# Imports and Setup

In [None]:
import os
import numpy as np
import torch
import torch.nn as nn
import torch.optim as optimizers
import torch.nn.functional as F
import torchvision
from torchvision import transforms, datasets
import torchvision.transforms as transforms
import matplotlib.pyplot as plt
%matplotlib inline
import statistics
from tqdm import tqdm
import pickle

device = torch.device("cuda" if torch.cuda.is_available() else "cpu")

# Generator

## Pixel Norm

In [None]:
class PixelNorm(nn.Module):
    def __init__(self):
        super(PixelNorm, self).__init__()
        self.epsilon = 1e-8

    def forward(self, x):
        return x / torch.sqrt(torch.mean(x ** 2, dim=1, keepdim=True) + self.epsilon)

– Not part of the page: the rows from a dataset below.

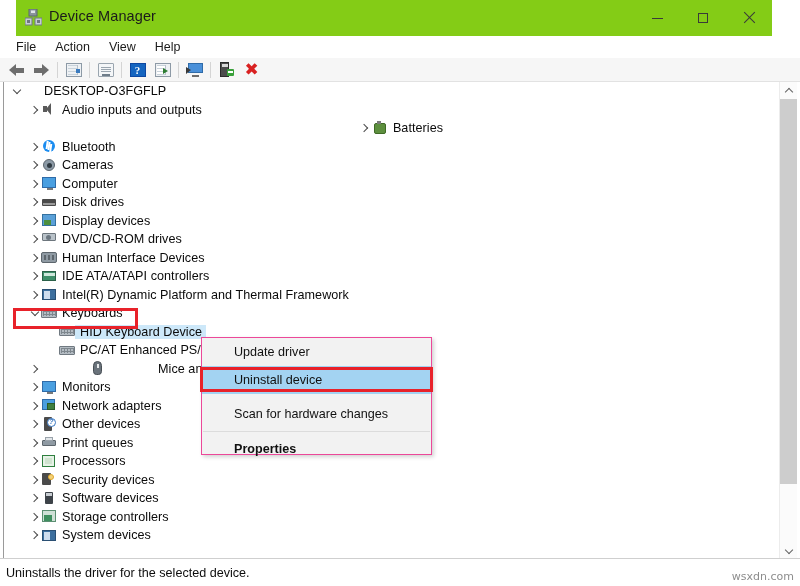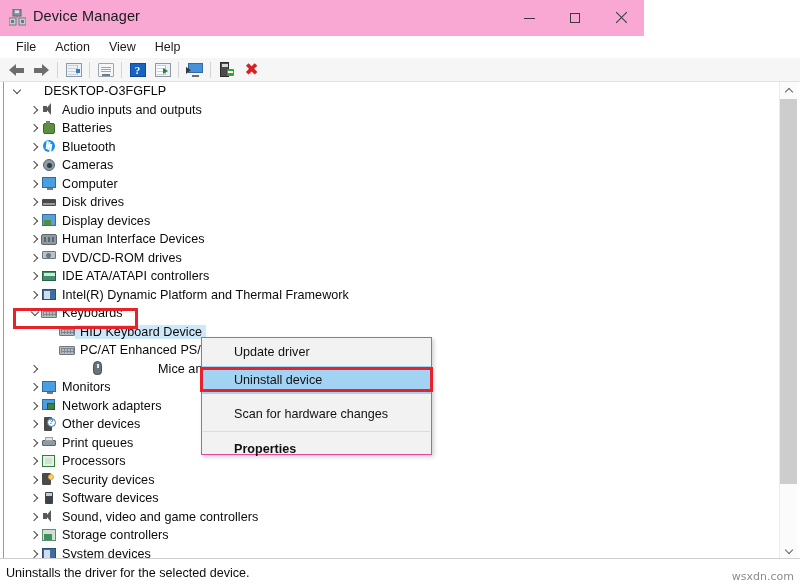--- a/index.html
+++ b/index.html
@@ -12,7 +12,7 @@
   #app{position:relative;width:800px;height:586px;background:#ffffff;box-sizing:border-box;}
 
   
-  .titlebar{position:absolute;left:0;top:0;width:644px;height:36px;background:#f9a8d4;}
+  .titlebar{position:absolute;left:16px;top:0;width:756px;height:36px;background:#84cc16;}
   .title-icon{position:absolute;left:9px;top:9px;width:17px;height:17px;}
   .title-text{position:absolute;left:33px;top:8px;font-size:14.5px;color:#1b1b1b;letter-spacing:.1px;}
   .wbtns{position:absolute;right:0;top:0;height:36px;display:flex;}

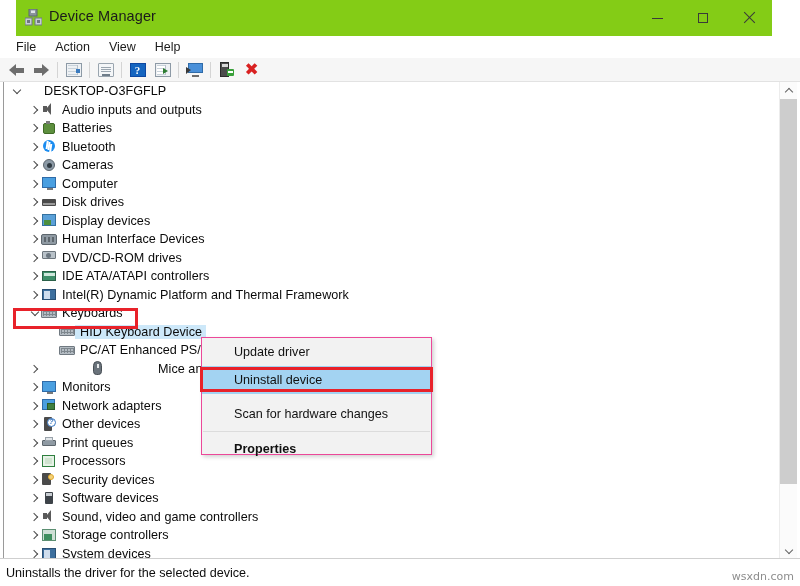--- a/index.html
+++ b/index.html
@@ -262,7 +262,7 @@
           </span>
           <span class="lbl">Audio inputs and outputs</span>
         </div>
-        <div class="row" style="padding-left: 24px;">
+        <div class="row" style="padding-left: 24px; justify-content: center;">
           <span class="exp">
             <i></i>
           </span>

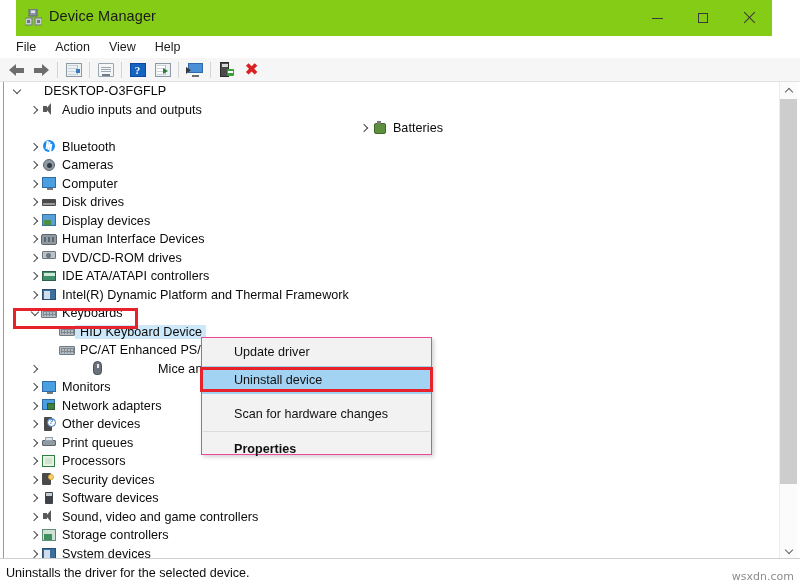--- a/index.html
+++ b/index.html
@@ -321,18 +321,18 @@
             <i></i>
           </span>
           <span class="tico">
+            <i class="t-dvd"></i>
+          </span>
+          <span class="lbl">DVD/CD-ROM drives</span>
+        </div>
+        <div class="row" style="padding-left: 24px;">
+          <span class="exp">
+            <i></i>
+          </span>
+          <span class="tico">
             <i class="t-hid"></i>
           </span>
           <span class="lbl">Human Interface Devices</span>
-        </div>
-        <div class="row" style="padding-left: 24px;">
-          <span class="exp">
-            <i></i>
-          </span>
-          <span class="tico">
-            <i class="t-dvd"></i>
-          </span>
-          <span class="lbl">DVD/CD-ROM drives</span>
         </div>
         <div class="row" style="padding-left: 24px;">
           <span class="exp">

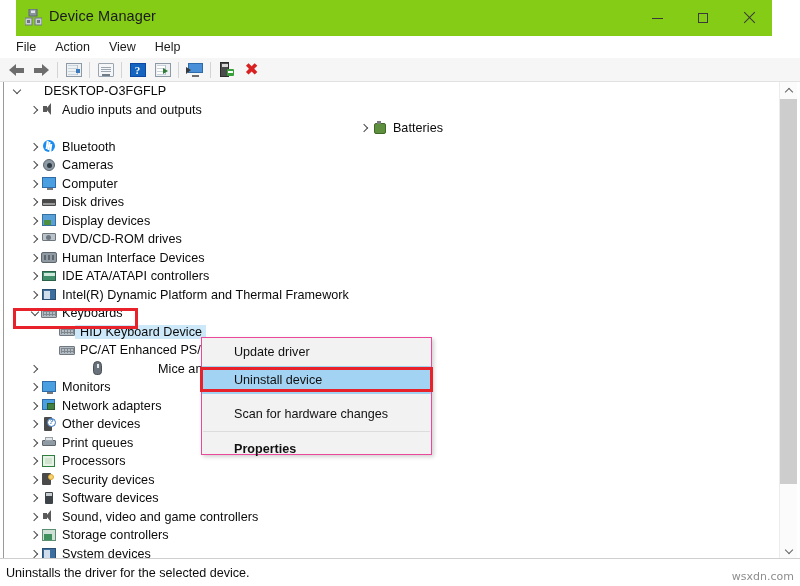--- a/index.html
+++ b/index.html
@@ -452,15 +452,6 @@
             <i></i>
           </span>
           <span class="tico">
-            <i class="t-snd"></i>
-          </span>
-          <span class="lbl">Sound, video and game controllers</span>
-        </div>
-        <div class="row" style="padding-left: 24px;">
-          <span class="exp">
-            <i></i>
-          </span>
-          <span class="tico">
             <i class="t-stor"></i>
           </span>
           <span class="lbl">Storage controllers</span>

## Weight-Scaled Convolution (Equalized Learning Rate)

In [None]:
class WSConv2d(nn.Module):

    def __init__(
        self, in_channels, out_channels, kernel_size=3, stride=1, padding="same", gain=2, conv = True):
        super(WSConv2d, self).__init__()
        self.conv = nn.Conv2d(in_channels, out_channels, kernel_size, stride, padding = padding) if conv else nn.ConvTranspose2d(in_channels, out_channels, kernel_size, stride, padding)
        self.scale = (gain / (in_channels * (kernel_size ** 2))) ** 0.5
        # only weights should be scaled and not the bias terms, thus the lines below
        self.bias = self.conv.bias
        self.conv.bias = None

        # initialize conv layer
        nn.init.normal_(self.conv.weight)
        nn.init.zeros_(self.bias)

    def forward(self, x):
        return self.conv(x * self.scale) + self.bias.view(1, self.bias.shape[0], 1, 1)

## Encoder Block

In [None]:
class EncoderBlock(nn.Module):
    def __init__(self, in_channels, out_channels, use_pixelnorm=True, downscale = True):
        super(EncoderBlock, self).__init__()
        self.use_pn = use_pixelnorm
        self.use_downscaling = downscale
        self.conv1 = WSConv2d(in_channels, out_channels)
        self.conv2 = WSConv2d(out_channels, out_channels)
        self.leaky = nn.LeakyReLU(0.2)  
        self.pn = PixelNorm()
        self.downscaled = nn.AvgPool2d(kernel_size=2, stride=2, padding=0)

    def forward(self, x):
        x1 = self.leaky(self.pn(self.conv1(x))) if self.use_pn else self.leaky(self.conv1(x))
        x2 = self.pn(self.conv2(x1)) if self.use_pn else self.conv2(x1)
        x3 = self.leaky(x2 + x1) #skip connection
        out = self.downscaled(x3) if self.use_downscaling else x3
        return out

## Decoder Block

In [None]:
class DecoderBlock(nn.Module):
    def __init__(self, in_channels, out_channels, use_pixelnorm=True, upscale=True):
        super(DecoderBlock, self).__init__()
        self.use_pn = use_pixelnorm
        self.use_upscaling = upscale
        self.conv1 = WSConv2d(in_channels, out_channels)
        self.conv2 = WSConv2d(out_channels, out_channels)
        self.leaky = nn.LeakyReLU(0.2)
        self.pn = PixelNorm()

    def forward(self, x):
        x = self.upscaled(x) if self.use_upscaling else x
        x1 = self.leaky(self.pn(self.conv1(x))) if self.use_pn else self.leaky(self.conv1(x))
        x2 = self.pn(self.conv2(x1)) if self.use_pn else self.conv2(x1)
        out = self.leaky(x2 + x1) #skip connection
        return out

## U-Net Generator (Autoencoder)

In [None]:
class Generator(nn.Module):
    def __init__(self, in_channels=3, features=64):
        super().__init__()

        self.enc1 = nn.Sequential(
            nn.WSConv2d(in_channels, features, kernel_size = 4, stride = 2, padding = 1),
            nn.LeakyReLU(0.2),
        ) #out = (128*128,64)
        
        self.enc2 = EncoderBlock(features, features * 2) #out = (64*64,128)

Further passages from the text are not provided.